Dataset records:
• • • • •

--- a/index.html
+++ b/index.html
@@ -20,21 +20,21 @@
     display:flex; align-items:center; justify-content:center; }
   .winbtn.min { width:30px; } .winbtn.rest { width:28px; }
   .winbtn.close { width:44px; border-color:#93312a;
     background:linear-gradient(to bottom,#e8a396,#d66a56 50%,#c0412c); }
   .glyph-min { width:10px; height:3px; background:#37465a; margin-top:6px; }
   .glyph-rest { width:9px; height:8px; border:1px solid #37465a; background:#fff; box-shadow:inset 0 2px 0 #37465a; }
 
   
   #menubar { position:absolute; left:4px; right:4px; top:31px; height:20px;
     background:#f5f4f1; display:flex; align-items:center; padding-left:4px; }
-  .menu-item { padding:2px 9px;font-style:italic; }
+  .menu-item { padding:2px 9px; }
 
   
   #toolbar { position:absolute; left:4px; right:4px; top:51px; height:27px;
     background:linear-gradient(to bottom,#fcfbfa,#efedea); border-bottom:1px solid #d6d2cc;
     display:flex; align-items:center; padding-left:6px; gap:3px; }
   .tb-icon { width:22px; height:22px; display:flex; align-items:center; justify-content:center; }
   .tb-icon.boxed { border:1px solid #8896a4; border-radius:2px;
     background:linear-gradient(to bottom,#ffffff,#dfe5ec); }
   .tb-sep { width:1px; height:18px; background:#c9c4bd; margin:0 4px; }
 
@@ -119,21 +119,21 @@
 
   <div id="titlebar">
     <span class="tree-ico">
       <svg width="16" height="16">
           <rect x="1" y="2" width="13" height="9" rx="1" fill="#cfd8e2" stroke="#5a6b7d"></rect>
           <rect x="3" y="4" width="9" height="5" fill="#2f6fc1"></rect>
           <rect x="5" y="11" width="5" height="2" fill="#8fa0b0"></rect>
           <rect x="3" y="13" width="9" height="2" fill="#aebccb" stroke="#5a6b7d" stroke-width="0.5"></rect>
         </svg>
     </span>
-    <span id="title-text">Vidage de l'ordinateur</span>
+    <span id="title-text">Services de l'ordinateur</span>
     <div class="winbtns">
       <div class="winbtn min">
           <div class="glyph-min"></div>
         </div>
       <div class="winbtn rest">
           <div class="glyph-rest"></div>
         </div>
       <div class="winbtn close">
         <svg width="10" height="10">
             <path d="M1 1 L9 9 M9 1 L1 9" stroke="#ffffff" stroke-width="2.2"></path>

• • • • •

Your assignment:
Nothing in the data may change. Give it again in full.

Task answer:
--- a/index.html
+++ b/index.html
@@ -20,21 +20,21 @@
     display:flex; align-items:center; justify-content:center; }
   .winbtn.min { width:30px; } .winbtn.rest { width:28px; }
   .winbtn.close { width:44px; border-color:#93312a;
     background:linear-gradient(to bottom,#e8a396,#d66a56 50%,#c0412c); }
   .glyph-min { width:10px; height:3px; background:#37465a; margin-top:6px; }
   .glyph-rest { width:9px; height:8px; border:1px solid #37465a; background:#fff; box-shadow:inset 0 2px 0 #37465a; }
 
   
   #menubar { position:absolute; left:4px; right:4px; top:31px; height:20px;
     background:#f5f4f1; display:flex; align-items:center; padding-left:4px; }
-  .menu-item { padding:2px 9px;font-style:italic; }
+  .menu-item { padding:2px 9px; }
 
   
   #toolbar { position:absolute; left:4px; right:4px; top:51px; height:27px;
     background:linear-gradient(to bottom,#fcfbfa,#efedea); border-bottom:1px solid #d6d2cc;
     display:flex; align-items:center; padding-left:6px; gap:3px; }
   .tb-icon { width:22px; height:22px; display:flex; align-items:center; justify-content:center; }
   .tb-icon.boxed { border:1px solid #8896a4; border-radius:2px;
     background:linear-gradient(to bottom,#ffffff,#dfe5ec); }
   .tb-sep { width:1px; height:18px; background:#c9c4bd; margin:0 4px; }
 
@@ -119,21 +119,21 @@
 
   <div id="titlebar">
     <span class="tree-ico">
       <svg width="16" height="16">
           <rect x="1" y="2" width="13" height="9" rx="1" fill="#cfd8e2" stroke="#5a6b7d"></rect>
           <rect x="3" y="4" width="9" height="5" fill="#2f6fc1"></rect>
           <rect x="5" y="11" width="5" height="2" fill="#8fa0b0"></rect>
           <rect x="3" y="13" width="9" height="2" fill="#aebccb" stroke="#5a6b7d" stroke-width="0.5"></rect>
         </svg>
     </span>
-    <span id="title-text">Vidage de l'ordinateur</span>
+    <span id="title-text">Services de l'ordinateur</span>
     <div class="winbtns">
       <div class="winbtn min">
           <div class="glyph-min"></div>
         </div>
       <div class="winbtn rest">
           <div class="glyph-rest"></div>
         </div>
       <div class="winbtn close">
         <svg width="10" height="10">
             <path d="M1 1 L9 9 M9 1 L1 9" stroke="#ffffff" stroke-width="2.2"></path>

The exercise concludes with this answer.